* [WORK ORDER] Once the images are set aside, return every entry exactly.

* [ENTRIES PROVIDED]
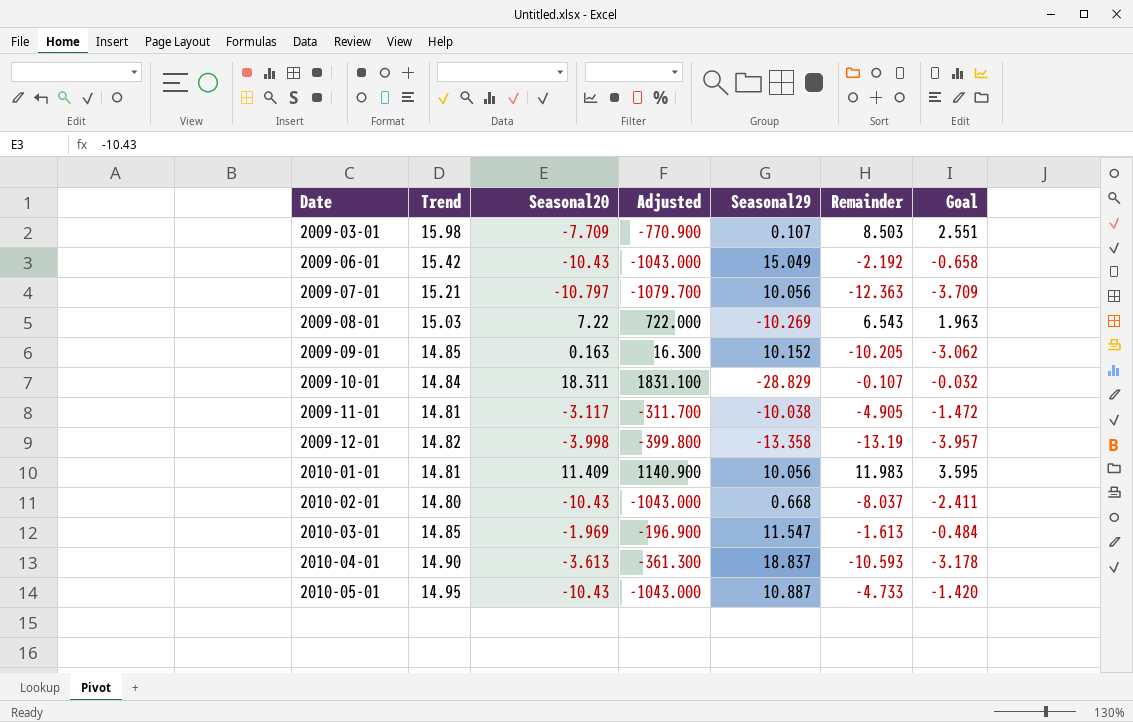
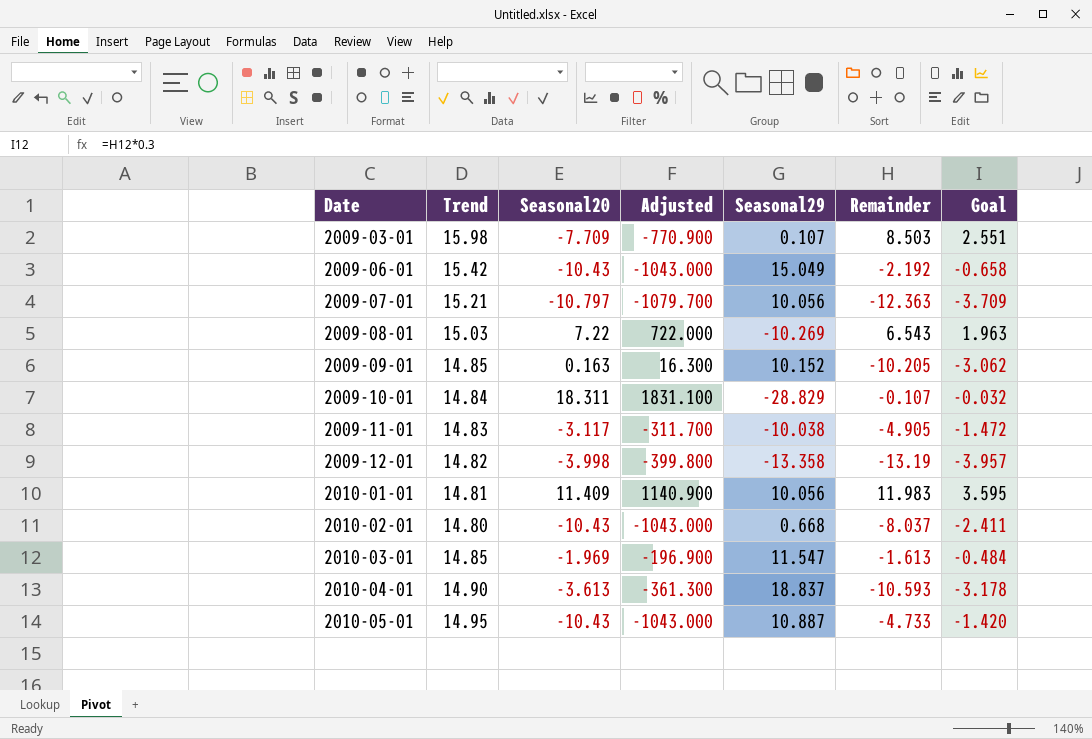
2009-11-01 | Trend: 14.81 -> 14.83

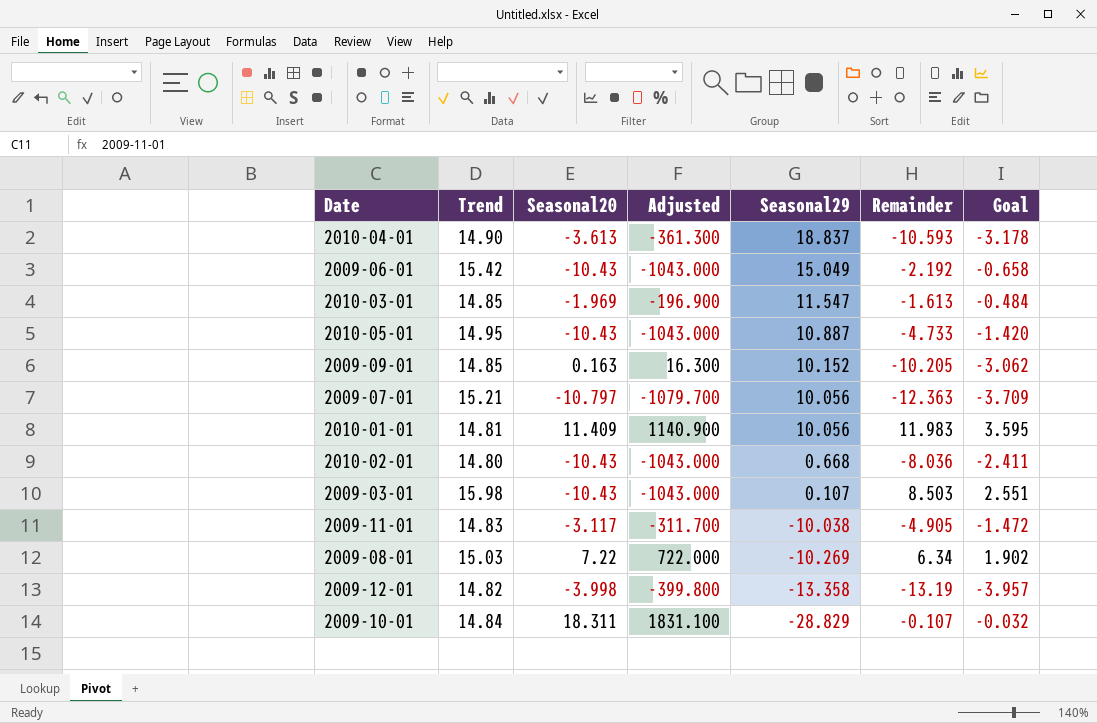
row order: Date ascending -> Seasonal29 descending
2010-02-01 | Remainder: -8.037 -> -8.036
2009-03-01 | Seasonal20: -7.709 -> -10.43
2009-03-01 | Adjusted: -770.900 -> -1043.000
2009-08-01 | Remainder: 6.543 -> 6.34
2009-08-01 | Goal: 1.963 -> 1.902

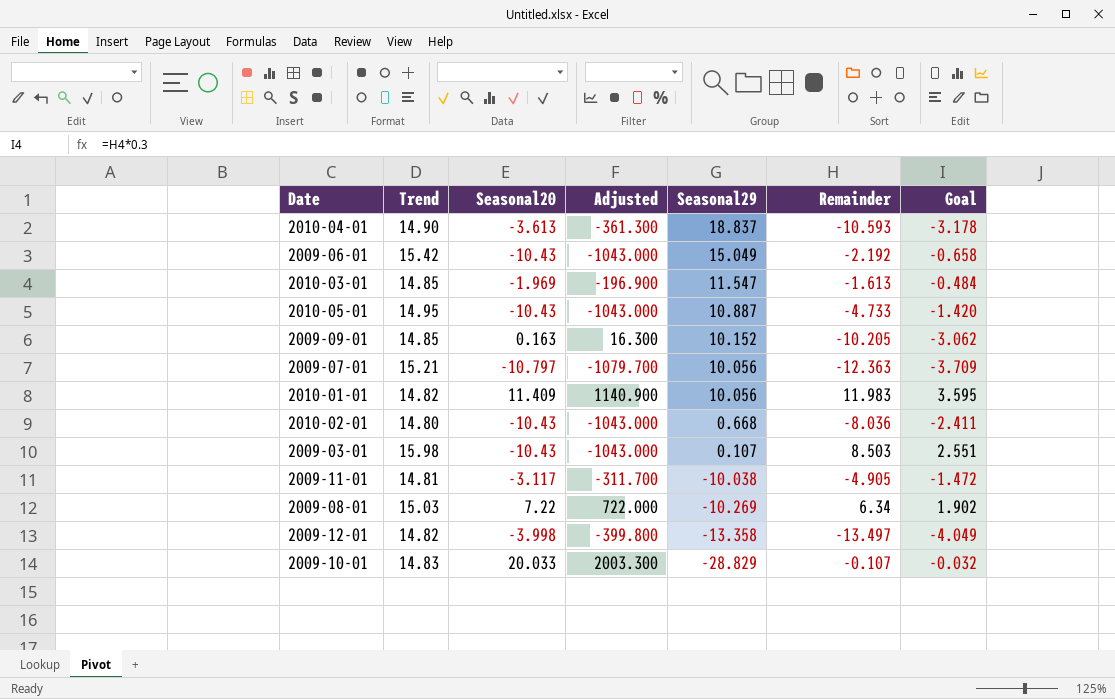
2010-01-01 | Trend: 14.81 -> 14.82
2009-11-01 | Trend: 14.83 -> 14.81
2009-12-01 | Remainder: -13.19 -> -13.497
2009-12-01 | Goal: -3.957 -> -4.049
2009-10-01 | Trend: 14.84 -> 14.83
2009-10-01 | Seasonal20: 18.311 -> 20.033
2009-10-01 | Adjusted: 1831.100 -> 2003.300

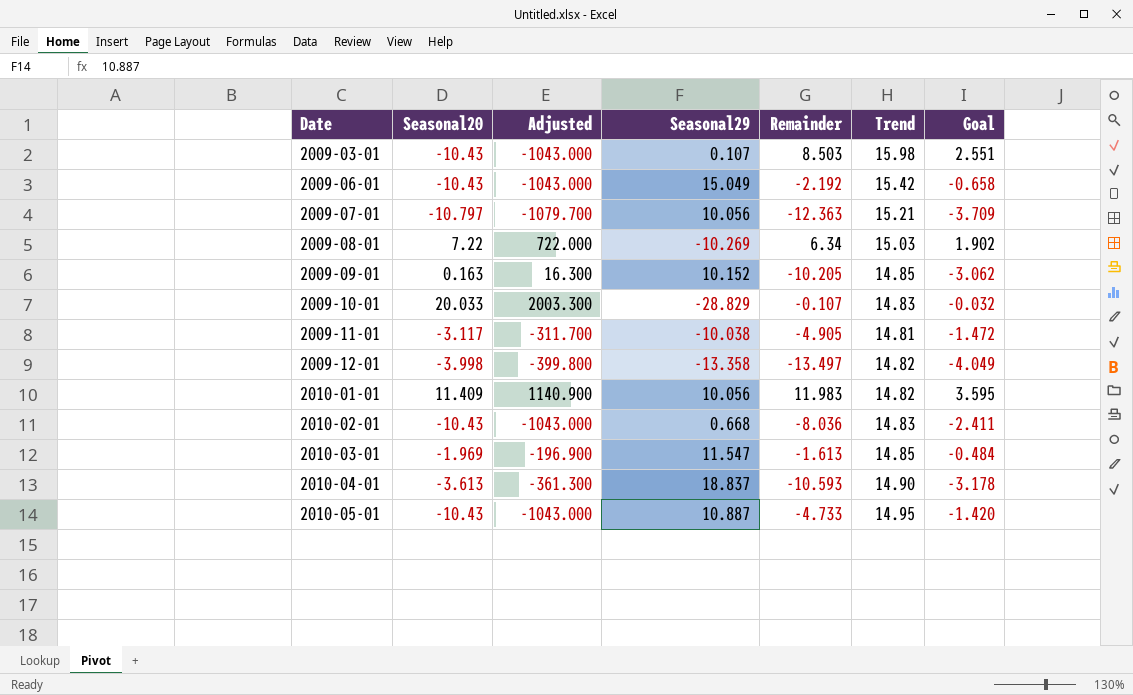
row order: Seasonal29 descending -> Date ascending
column Trend | position: 2 -> 6
2010-02-01 | Trend: 14.80 -> 14.83

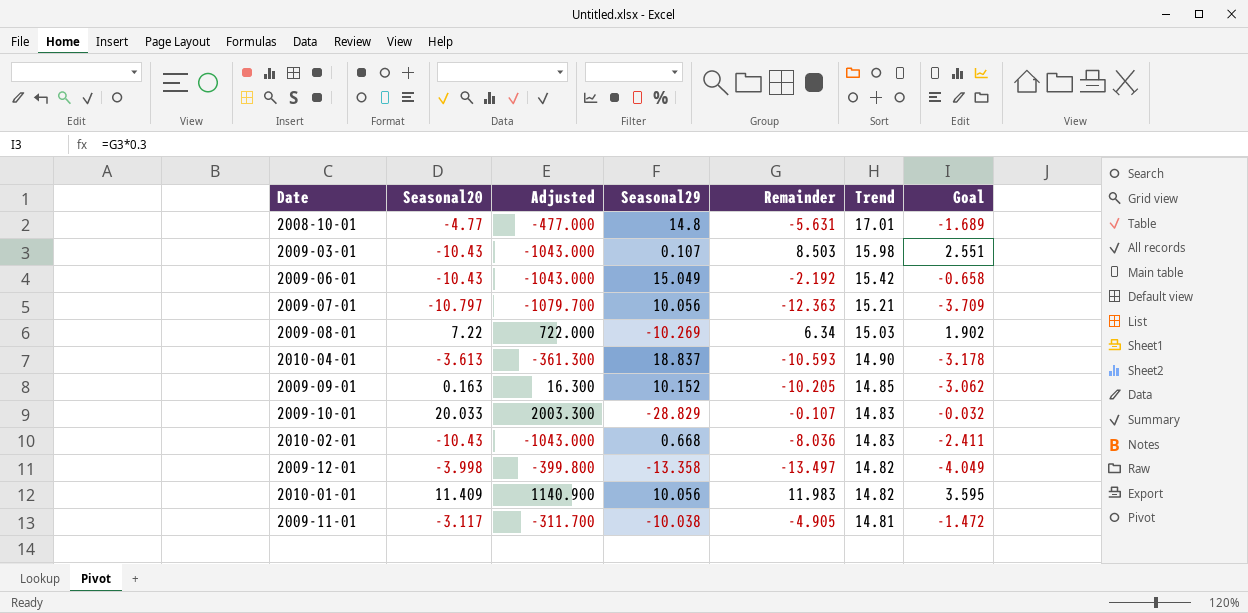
row order: Date ascending -> Trend descending
row 2010-03-01: -1.969 | -196.900 | 11.547 | -1.613 | 14.85 | -0.484 -> none
row 2010-05-01: -10.43 | -1043.000 | 10.887 | -4.733 | 14.95 | -1.420 -> none
row 2008-10-01: none -> -4.77 | -477.000 | 14.8 | -5.631 | 17.01 | -1.689

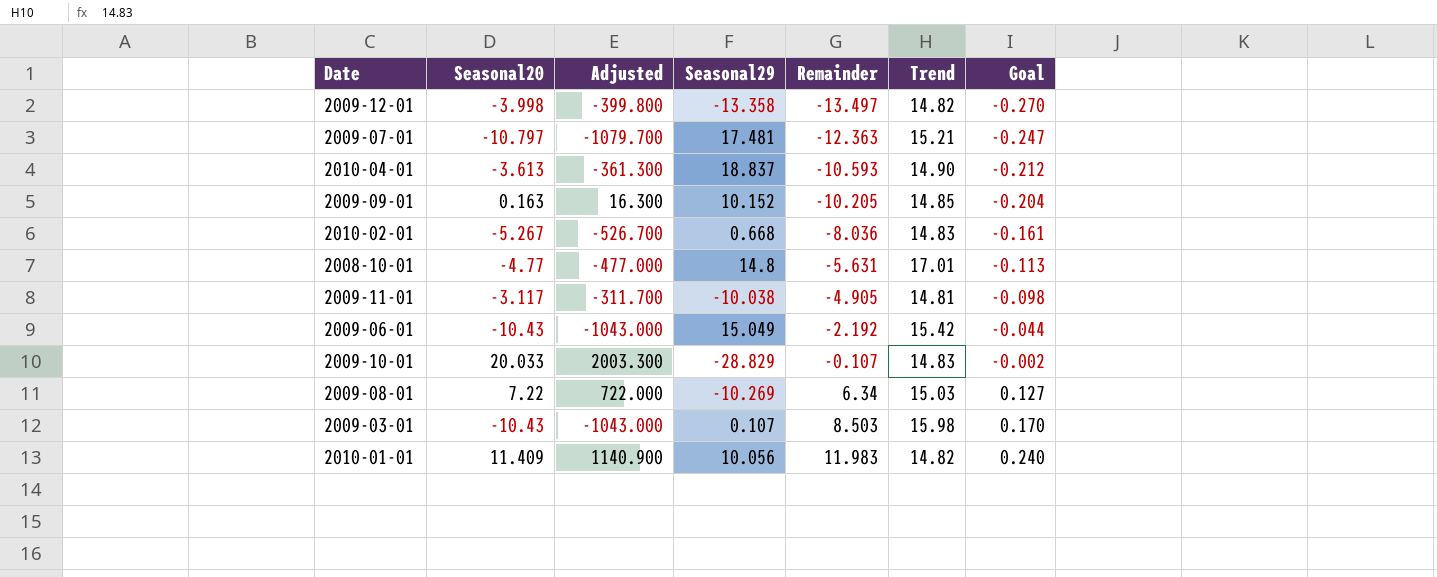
row order: Trend descending -> Remainder ascending
column Goal | formula: [Remainder] * 0.3 -> [Remainder] * 0.02
2009-07-01 | Seasonal29: 10.056 -> 17.481
2010-02-01 | Seasonal20: -10.43 -> -5.267
2010-02-01 | Adjusted: -1043.000 -> -526.700

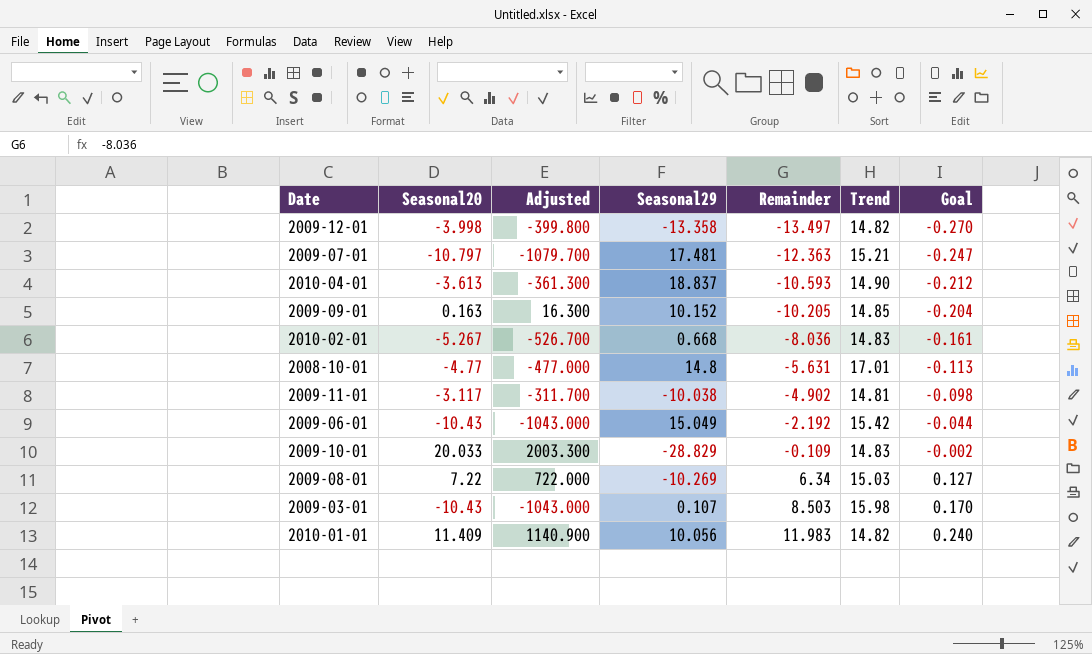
2009-11-01 | Remainder: -4.905 -> -4.902
2009-10-01 | Remainder: -0.107 -> -0.109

* [ANSWER SPACE]
2009-11-01 | Trend: 14.81 -> 14.83

row order: Date ascending -> Seasonal29 descending
2010-02-01 | Remainder: -8.037 -> -8.036
2009-03-01 | Seasonal20: -7.709 -> -10.43
2009-03-01 | Adjusted: -770.900 -> -1043.000
2009-08-01 | Remainder: 6.543 -> 6.34
2009-08-01 | Goal: 1.963 -> 1.902

2010-01-01 | Trend: 14.81 -> 14.82
2009-11-01 | Trend: 14.83 -> 14.81
2009-12-01 | Remainder: -13.19 -> -13.497
2009-12-01 | Goal: -3.957 -> -4.049
2009-10-01 | Trend: 14.84 -> 14.83
2009-10-01 | Seasonal20: 18.311 -> 20.033
2009-10-01 | Adjusted: 1831.100 -> 2003.300

row order: Seasonal29 descending -> Date ascending
column Trend | position: 2 -> 6
2010-02-01 | Trend: 14.80 -> 14.83

row order: Date ascending -> Trend descending
row 2010-03-01: -1.969 | -196.900 | 11.547 | -1.613 | 14.85 | -0.484 -> none
row 2010-05-01: -10.43 | -1043.000 | 10.887 | -4.733 | 14.95 | -1.420 -> none
row 2008-10-01: none -> -4.77 | -477.000 | 14.8 | -5.631 | 17.01 | -1.689

row order: Trend descending -> Remainder ascending
column Goal | formula: [Remainder] * 0.3 -> [Remainder] * 0.02
2009-07-01 | Seasonal29: 10.056 -> 17.481
2010-02-01 | Seasonal20: -10.43 -> -5.267
2010-02-01 | Adjusted: -1043.000 -> -526.700

2009-11-01 | Remainder: -4.905 -> -4.902
2009-10-01 | Remainder: -0.107 -> -0.109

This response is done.